We can then use the specified name in the code-behind file:

using System;
using System.Windows.Controls;
using System.Windows;

namespace EssentialWPF {
  public partial class MyWindow : Window {
    public MyWindow() {
      InitializeComponent();
    }
    void HowdyClicked(object sender, RoutedEventArgs e) {
      _text1.Text = "Hello from C#";
    }
  }
}

Running this application and clicking the Howdy! button reveals something like Figure 1.16.

Figure 1.16

Figure 1.16 Clicking a button to cause changes in another element

Beyond the basics of controls, layout, and events, probably the most common thing to do is have an application interact with data.

Working with Data

WPF has a deep dependency on data and data binding. A look at one of the most basic controls shows many types of binding:

Button b = new Button();
b.Content = "Hello World";

At least three types of binding are occurring here. First, the way a button is displayed is determined by a type of binding. Every control has a Resources property, which is a dictionary that can contain styles, templates, or any other type of data. Controls then can bind to these resources.

Second, the data type of the content of a button is System.Object. Button can take any data and display it. Most controls in WPF leverage what is called the content model, which, at its core, enables rich content and data presentation. For example, instead of a string, we can create buttons with almost any content.
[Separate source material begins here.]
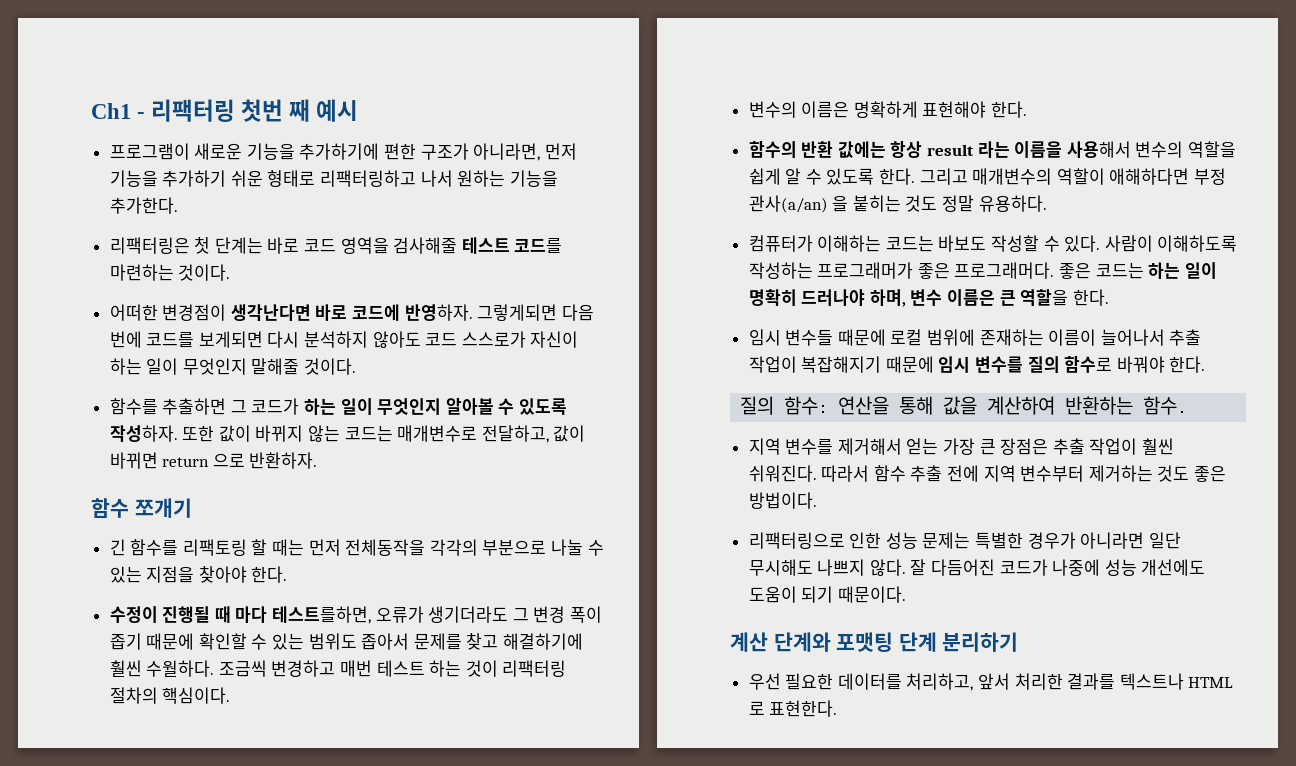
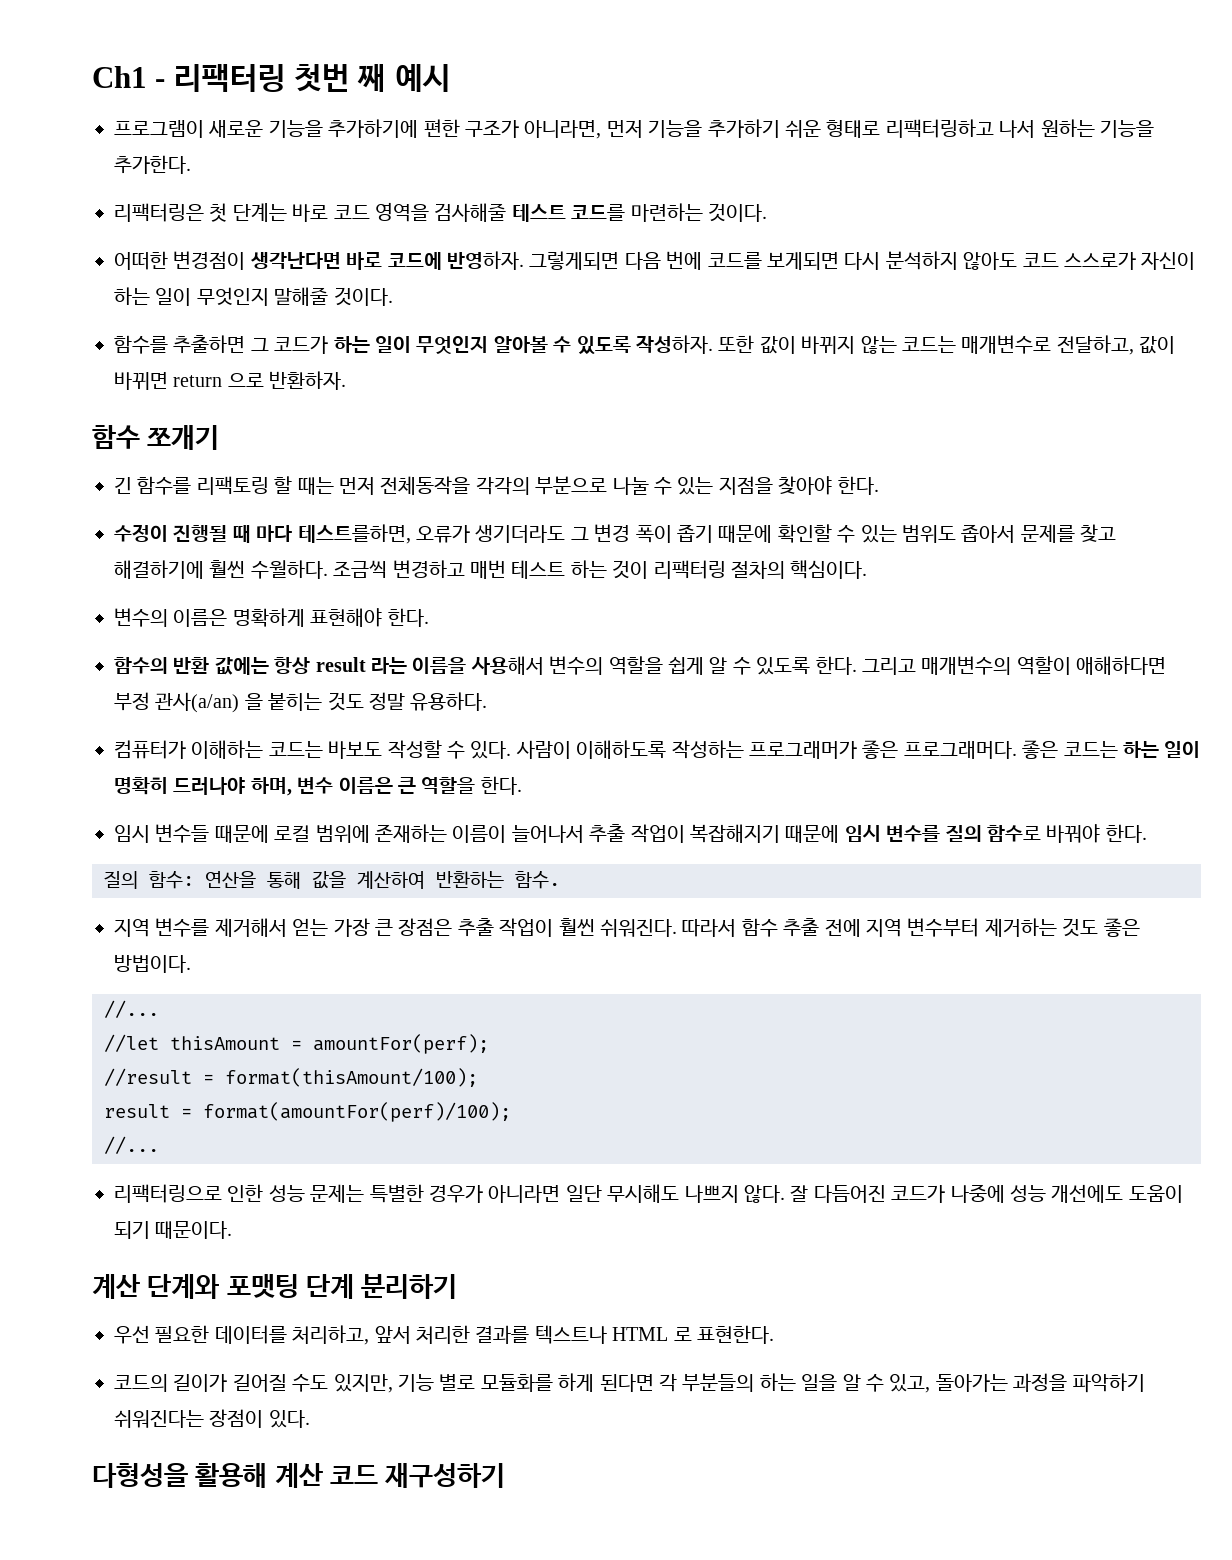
(817, 500) none -> [104,1000,159,1018] [104,1034,489,1054] [104,1068,478,1087] [104,1102,511,1122] [104,1136,159,1154] // //... // //let thisAmount = amountFor(perf); // //result = format(thisAmount/100); // result = format(amountFor(perf)/100); // //...
(838, 708) none -> [114,1373,1145,1393] [114,1409,310,1428] [92,1463,506,1488] // 코드의 길이가 길어질 수도 있지만, 기능 별로 모듈화를 하게 된다면 각 부분들의 하는 일을 알 수 있고, 돌아가는 과정을 파악하기 쉬워진다는 장점이 있다. // 다형성을 활용해 계산 코드 재구성하기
Third, the basic implementation of both the button's display and the core content model uses data binding to wire up properties from the control to the display elements.

To get a feel for how binding works in WPF, we can look at a couple of scenarios. First let's consider setting the background of a button:

<Button
  Background='Red' />

If we want to share this background between multiple buttons, the simplest thing to do is to put the color definition in a common place and wire all the buttons to point at that one place. This is what the Resources property is designed for.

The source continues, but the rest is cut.